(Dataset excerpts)
☆ ☆ ☆ ☆ ☆

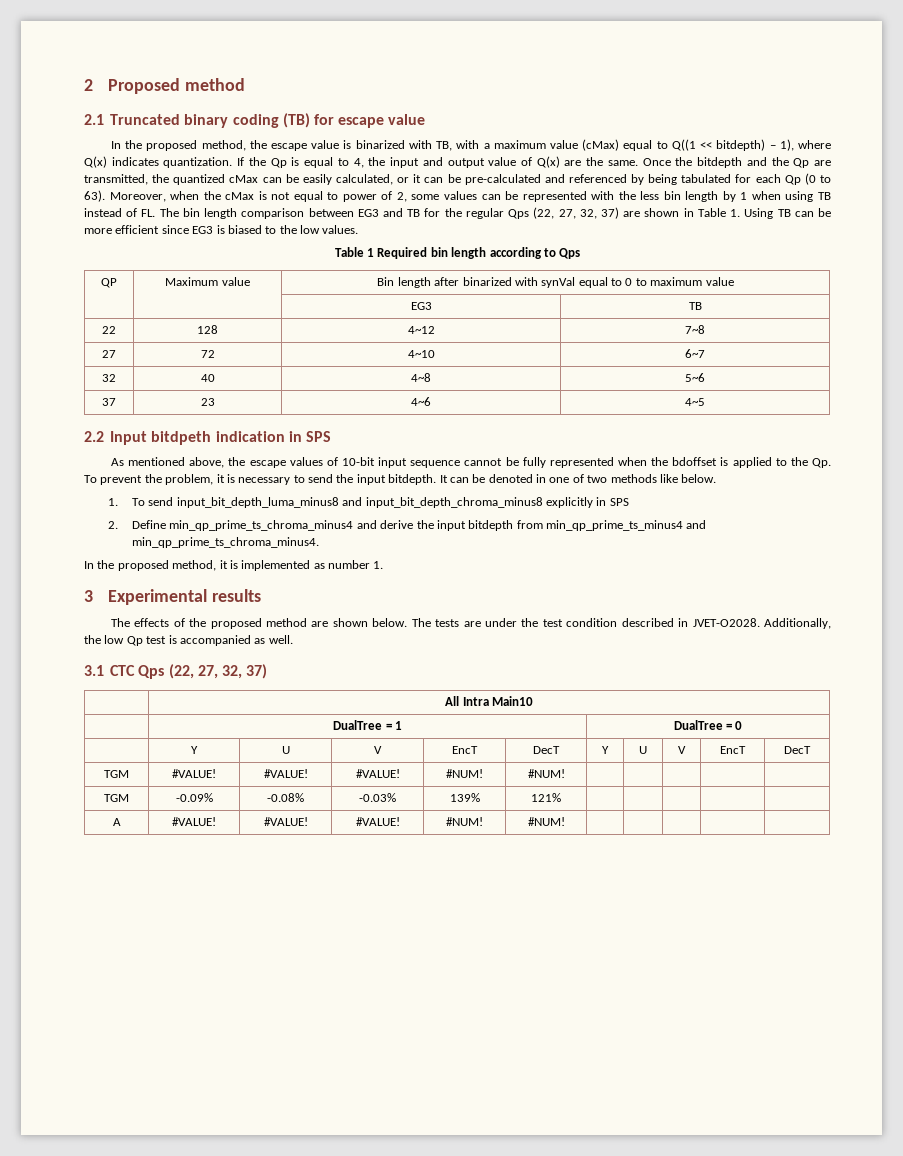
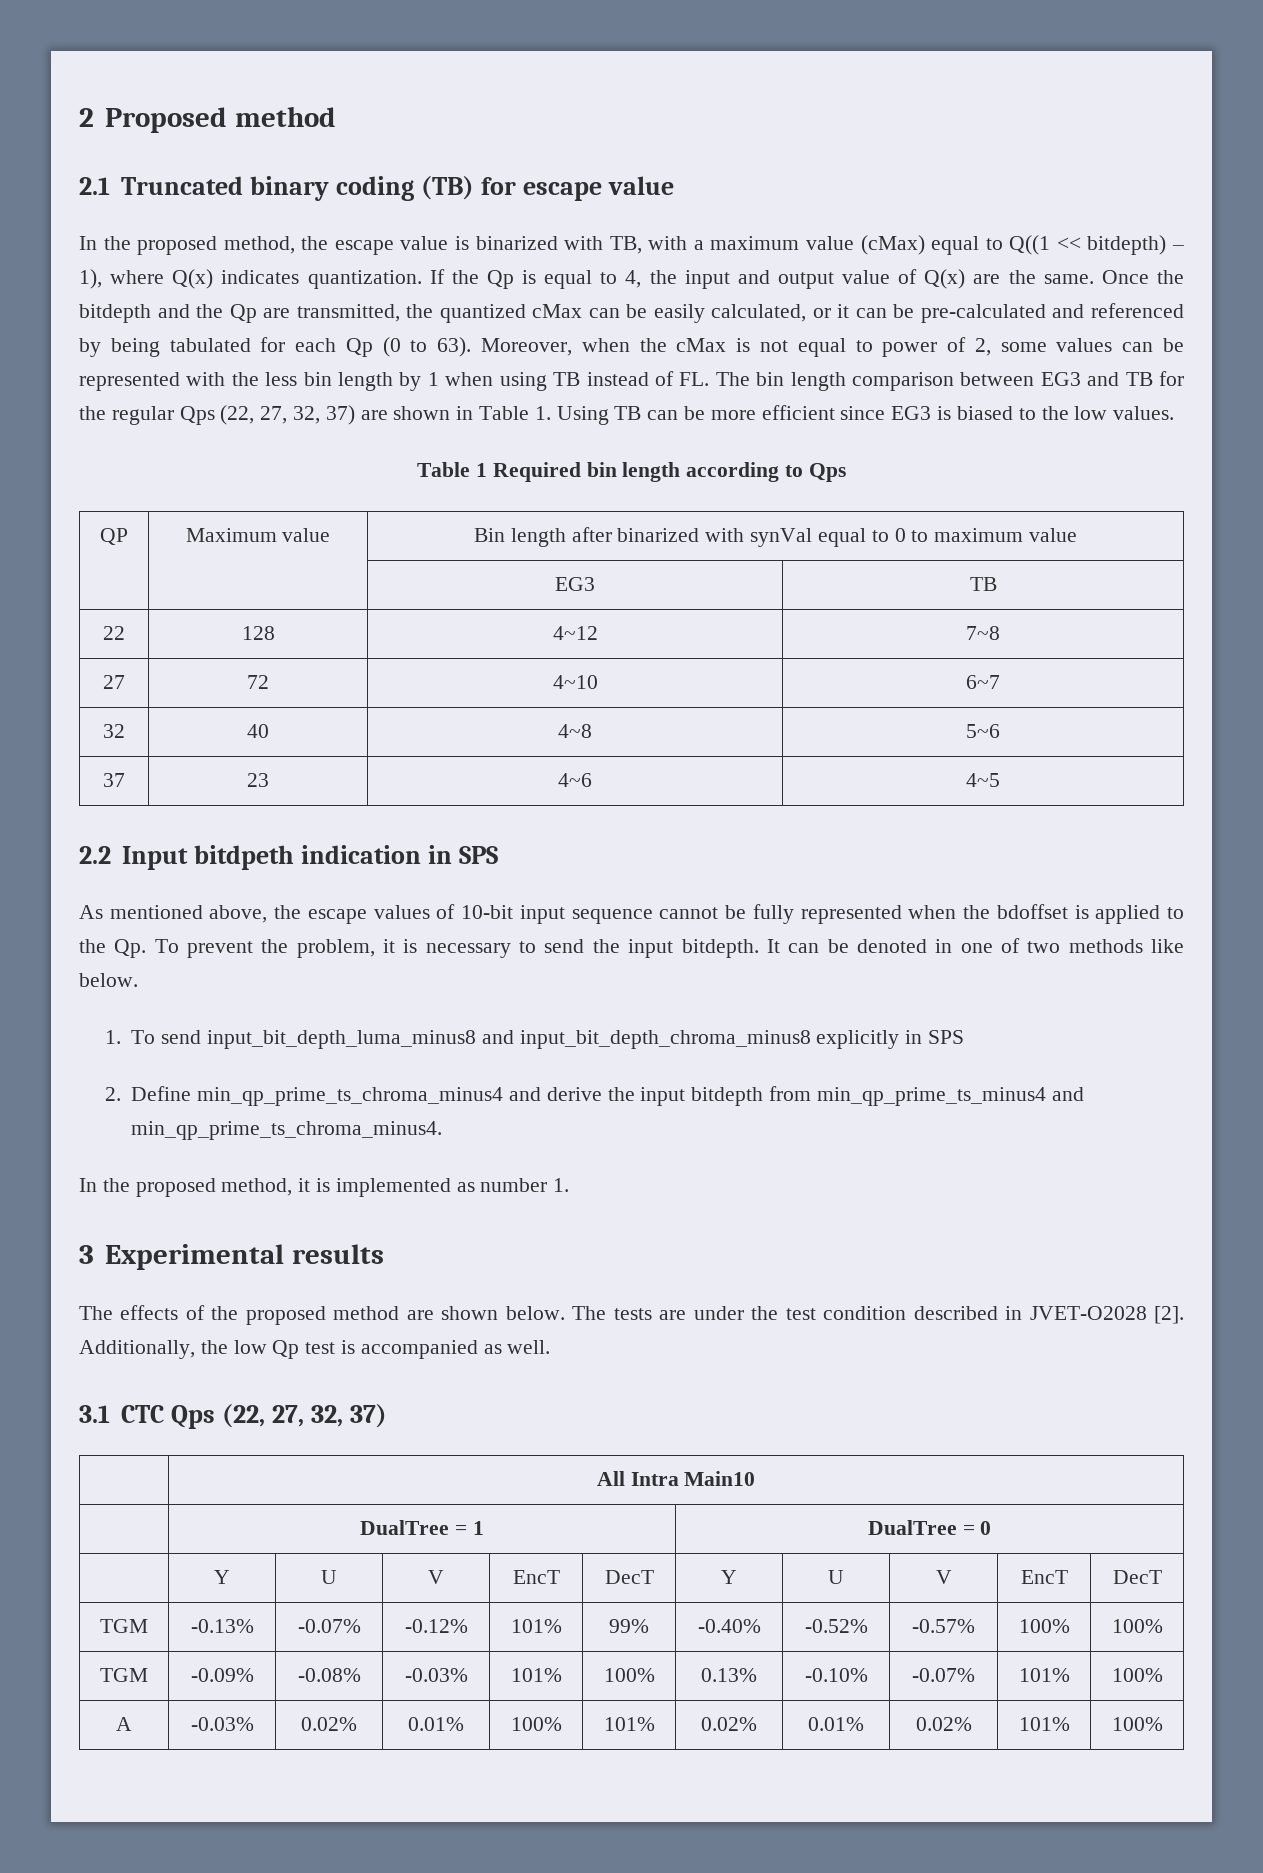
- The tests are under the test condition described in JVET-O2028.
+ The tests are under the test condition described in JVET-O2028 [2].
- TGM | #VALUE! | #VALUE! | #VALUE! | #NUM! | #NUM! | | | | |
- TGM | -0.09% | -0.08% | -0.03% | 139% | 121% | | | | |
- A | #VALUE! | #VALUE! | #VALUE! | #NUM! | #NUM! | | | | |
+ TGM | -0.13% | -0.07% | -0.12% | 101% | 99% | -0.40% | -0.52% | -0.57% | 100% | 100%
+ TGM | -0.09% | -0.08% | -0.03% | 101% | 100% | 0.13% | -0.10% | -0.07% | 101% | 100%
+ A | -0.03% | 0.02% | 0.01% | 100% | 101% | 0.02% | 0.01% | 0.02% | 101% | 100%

☆ ☆ ☆ ☆ ☆

- _PROBLEM_: Only the lines from the one with "100% | 100%" through the last line above should be restated, word for word.

- _SOLUTION TO THIS TASK_:
+ TGM | -0.13% | -0.07% | -0.12% | 101% | 99% | -0.40% | -0.52% | -0.57% | 100% | 100%
+ TGM | -0.09% | -0.08% | -0.03% | 101% | 100% | 0.13% | -0.10% | -0.07% | 101% | 100%
+ A | -0.03% | 0.02% | 0.01% | 100% | 101% | 0.02% | 0.01% | 0.02% | 101% | 100%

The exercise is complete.